PROMPT —
Check every line of the data below for "Resource". Copy each one that has it.

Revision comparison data
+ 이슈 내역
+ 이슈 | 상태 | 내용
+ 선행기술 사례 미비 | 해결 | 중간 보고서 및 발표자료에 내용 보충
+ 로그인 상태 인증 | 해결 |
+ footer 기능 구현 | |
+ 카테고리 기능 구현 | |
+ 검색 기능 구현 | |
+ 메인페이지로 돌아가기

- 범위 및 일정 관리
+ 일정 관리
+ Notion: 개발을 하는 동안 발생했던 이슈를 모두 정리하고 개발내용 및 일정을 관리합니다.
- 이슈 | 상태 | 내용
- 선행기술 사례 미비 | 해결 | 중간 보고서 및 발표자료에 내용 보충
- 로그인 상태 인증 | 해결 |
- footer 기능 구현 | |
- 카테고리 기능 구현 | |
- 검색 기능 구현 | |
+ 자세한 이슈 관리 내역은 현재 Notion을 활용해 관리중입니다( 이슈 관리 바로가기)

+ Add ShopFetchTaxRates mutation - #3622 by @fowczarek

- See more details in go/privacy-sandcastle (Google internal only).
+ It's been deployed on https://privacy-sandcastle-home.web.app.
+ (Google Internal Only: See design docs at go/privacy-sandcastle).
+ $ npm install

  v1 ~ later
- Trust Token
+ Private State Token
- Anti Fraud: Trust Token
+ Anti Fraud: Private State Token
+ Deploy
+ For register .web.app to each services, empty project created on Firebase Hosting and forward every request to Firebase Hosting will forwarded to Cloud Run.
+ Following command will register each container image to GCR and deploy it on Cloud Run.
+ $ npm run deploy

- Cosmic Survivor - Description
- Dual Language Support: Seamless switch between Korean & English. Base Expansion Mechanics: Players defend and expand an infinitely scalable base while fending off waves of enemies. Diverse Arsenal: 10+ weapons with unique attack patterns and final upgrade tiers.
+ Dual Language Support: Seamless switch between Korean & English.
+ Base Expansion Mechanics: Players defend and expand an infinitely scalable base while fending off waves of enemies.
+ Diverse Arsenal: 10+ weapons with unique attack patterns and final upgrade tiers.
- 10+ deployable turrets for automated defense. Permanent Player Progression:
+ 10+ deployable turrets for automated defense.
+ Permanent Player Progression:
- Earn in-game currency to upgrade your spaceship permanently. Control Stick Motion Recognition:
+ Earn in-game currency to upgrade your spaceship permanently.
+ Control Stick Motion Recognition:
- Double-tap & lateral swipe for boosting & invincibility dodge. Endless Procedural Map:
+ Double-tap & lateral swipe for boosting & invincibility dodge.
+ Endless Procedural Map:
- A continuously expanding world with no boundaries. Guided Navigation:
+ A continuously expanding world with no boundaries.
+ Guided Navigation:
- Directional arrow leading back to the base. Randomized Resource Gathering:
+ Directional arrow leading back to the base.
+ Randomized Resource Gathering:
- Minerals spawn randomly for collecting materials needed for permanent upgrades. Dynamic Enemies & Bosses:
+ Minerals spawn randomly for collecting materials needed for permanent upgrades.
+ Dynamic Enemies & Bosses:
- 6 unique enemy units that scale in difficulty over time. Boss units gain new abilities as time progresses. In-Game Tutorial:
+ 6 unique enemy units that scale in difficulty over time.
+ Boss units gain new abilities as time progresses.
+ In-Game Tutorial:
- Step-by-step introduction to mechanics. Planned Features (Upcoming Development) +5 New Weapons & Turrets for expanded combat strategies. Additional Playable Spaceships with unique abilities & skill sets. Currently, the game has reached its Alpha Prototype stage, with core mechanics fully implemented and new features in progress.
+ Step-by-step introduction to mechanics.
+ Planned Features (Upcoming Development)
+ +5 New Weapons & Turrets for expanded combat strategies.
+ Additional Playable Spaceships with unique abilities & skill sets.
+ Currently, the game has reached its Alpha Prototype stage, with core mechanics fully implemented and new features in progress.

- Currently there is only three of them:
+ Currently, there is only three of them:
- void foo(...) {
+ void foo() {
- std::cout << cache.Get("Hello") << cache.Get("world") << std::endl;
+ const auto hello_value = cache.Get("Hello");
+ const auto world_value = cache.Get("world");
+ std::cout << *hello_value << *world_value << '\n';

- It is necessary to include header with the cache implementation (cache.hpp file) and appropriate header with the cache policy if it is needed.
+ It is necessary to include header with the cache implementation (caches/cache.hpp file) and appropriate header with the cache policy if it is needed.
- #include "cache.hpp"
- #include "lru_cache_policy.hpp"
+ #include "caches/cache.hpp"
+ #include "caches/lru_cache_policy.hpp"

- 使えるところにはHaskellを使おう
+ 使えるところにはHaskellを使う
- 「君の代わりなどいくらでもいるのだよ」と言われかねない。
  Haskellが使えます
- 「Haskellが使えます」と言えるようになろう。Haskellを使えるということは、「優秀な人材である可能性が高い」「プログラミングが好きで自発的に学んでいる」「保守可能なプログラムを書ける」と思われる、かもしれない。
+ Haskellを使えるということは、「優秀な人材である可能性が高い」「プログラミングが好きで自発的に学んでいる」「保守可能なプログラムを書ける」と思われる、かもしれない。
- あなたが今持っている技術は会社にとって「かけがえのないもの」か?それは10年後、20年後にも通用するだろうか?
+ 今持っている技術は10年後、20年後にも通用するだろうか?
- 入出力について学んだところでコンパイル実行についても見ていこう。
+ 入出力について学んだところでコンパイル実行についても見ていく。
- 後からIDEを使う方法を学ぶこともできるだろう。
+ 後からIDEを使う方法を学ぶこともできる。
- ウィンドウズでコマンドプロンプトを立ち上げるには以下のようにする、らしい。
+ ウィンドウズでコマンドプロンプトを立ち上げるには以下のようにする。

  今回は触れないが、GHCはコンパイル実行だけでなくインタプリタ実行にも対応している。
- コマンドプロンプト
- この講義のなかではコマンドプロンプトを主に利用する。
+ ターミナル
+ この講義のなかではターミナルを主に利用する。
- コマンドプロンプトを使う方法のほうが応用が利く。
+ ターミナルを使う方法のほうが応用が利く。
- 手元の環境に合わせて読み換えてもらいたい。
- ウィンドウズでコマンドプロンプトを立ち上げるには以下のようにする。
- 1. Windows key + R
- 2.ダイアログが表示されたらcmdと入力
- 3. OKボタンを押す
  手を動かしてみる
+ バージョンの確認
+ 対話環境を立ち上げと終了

TASK SOLUTION —
- Directional arrow leading back to the base. Randomized Resource Gathering:
+ Randomized Resource Gathering:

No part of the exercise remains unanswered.